L'ombre claire de Julien



PARTOUT LA MUSIQUE VIENT est le titre du dernier album en date de Julien Clerc, sorti en septembre 2014. Déjà. Est-ce une raison de passer à côté? Le disque comporte douze chansons dont certaines (On ne se méfie jamais assez et Danser) auraient affolé les hit-parades au début des années quatre-vingt quand Juju cassait son image avec Lili voulait allait danser (n°3 des charts en décembre 1982), Cœur de rocker (n°2 en novembre 1983) et La fille aux bas nylons (n°18 en nov. 1984)… Même tempo, même bonté, même énergie, même légèreté, la voix du compositeur n'ayant presque pas bougé.

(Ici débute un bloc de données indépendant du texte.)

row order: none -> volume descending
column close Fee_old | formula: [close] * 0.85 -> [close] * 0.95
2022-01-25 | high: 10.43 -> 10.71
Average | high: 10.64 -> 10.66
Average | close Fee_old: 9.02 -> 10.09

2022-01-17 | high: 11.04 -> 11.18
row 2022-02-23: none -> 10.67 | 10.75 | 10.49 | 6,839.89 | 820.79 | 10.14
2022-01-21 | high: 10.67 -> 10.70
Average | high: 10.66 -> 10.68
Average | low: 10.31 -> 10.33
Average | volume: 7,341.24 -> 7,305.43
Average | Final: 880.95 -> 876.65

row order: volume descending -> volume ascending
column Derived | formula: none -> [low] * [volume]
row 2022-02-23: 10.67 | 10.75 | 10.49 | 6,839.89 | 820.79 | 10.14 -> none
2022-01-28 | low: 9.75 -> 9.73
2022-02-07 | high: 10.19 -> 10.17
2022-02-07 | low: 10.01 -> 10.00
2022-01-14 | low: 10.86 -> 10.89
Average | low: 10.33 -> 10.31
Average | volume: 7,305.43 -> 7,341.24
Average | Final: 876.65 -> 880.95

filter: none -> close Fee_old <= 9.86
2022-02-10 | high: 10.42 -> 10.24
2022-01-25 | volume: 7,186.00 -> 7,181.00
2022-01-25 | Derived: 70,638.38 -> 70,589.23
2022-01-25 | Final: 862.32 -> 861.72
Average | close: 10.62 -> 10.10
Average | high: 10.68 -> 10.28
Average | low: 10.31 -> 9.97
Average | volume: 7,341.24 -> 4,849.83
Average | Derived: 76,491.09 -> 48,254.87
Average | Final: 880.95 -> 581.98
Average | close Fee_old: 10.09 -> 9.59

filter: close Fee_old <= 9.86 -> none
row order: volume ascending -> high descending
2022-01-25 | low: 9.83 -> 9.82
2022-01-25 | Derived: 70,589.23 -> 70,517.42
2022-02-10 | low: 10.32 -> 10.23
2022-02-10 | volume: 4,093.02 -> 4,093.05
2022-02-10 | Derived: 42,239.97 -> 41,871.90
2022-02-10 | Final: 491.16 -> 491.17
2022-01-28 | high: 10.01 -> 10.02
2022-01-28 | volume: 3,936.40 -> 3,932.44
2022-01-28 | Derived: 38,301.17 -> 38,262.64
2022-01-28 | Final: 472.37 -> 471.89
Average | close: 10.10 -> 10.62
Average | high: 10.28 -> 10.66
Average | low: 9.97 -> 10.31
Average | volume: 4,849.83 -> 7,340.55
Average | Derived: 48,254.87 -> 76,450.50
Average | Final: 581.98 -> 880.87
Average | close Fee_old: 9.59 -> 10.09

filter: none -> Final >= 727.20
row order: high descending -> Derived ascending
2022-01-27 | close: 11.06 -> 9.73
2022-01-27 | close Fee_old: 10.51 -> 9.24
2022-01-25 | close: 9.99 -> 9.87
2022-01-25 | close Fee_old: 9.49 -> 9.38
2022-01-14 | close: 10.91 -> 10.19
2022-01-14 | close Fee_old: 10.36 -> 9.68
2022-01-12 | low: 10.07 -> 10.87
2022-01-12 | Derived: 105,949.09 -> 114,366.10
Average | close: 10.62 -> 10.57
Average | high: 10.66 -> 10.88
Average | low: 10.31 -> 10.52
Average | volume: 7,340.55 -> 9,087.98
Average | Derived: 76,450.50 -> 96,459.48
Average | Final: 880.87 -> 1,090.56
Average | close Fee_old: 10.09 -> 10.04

Mais Julien Clerc n'a plus l'âge du chanteur à tubes sur lesquels se dandinent en flirtant les jeunes gens, c'est désormais un phare dont la carrière impose le respect. Le moins facile à accomplir. Une chanson du disque se démarque, Le chemin des rivières, sur le vieillissement d'un homme (même s'il parait être resté bloqué dans sa cinquantaine, Julien Clerc est né en 1947): «Je sens la brume emporter mes plaines / Je sens le vent plier mes vaisseaux / Et mes envies autrefois souveraines / Dorment tranquilles au creux de mon dos.» Fallait oser. Écrite par Carla Bruni, qui signe là son chef-d'œuvre, Julien Clerc l'a vêtue d'une musique qui coule et grossit sans jamais sortir de son lit, et qu'il canalise d'un trait, par la grâce unique de son chant. Certains auteurs devraient se contenter de servir les grands interprètes, ça les élève.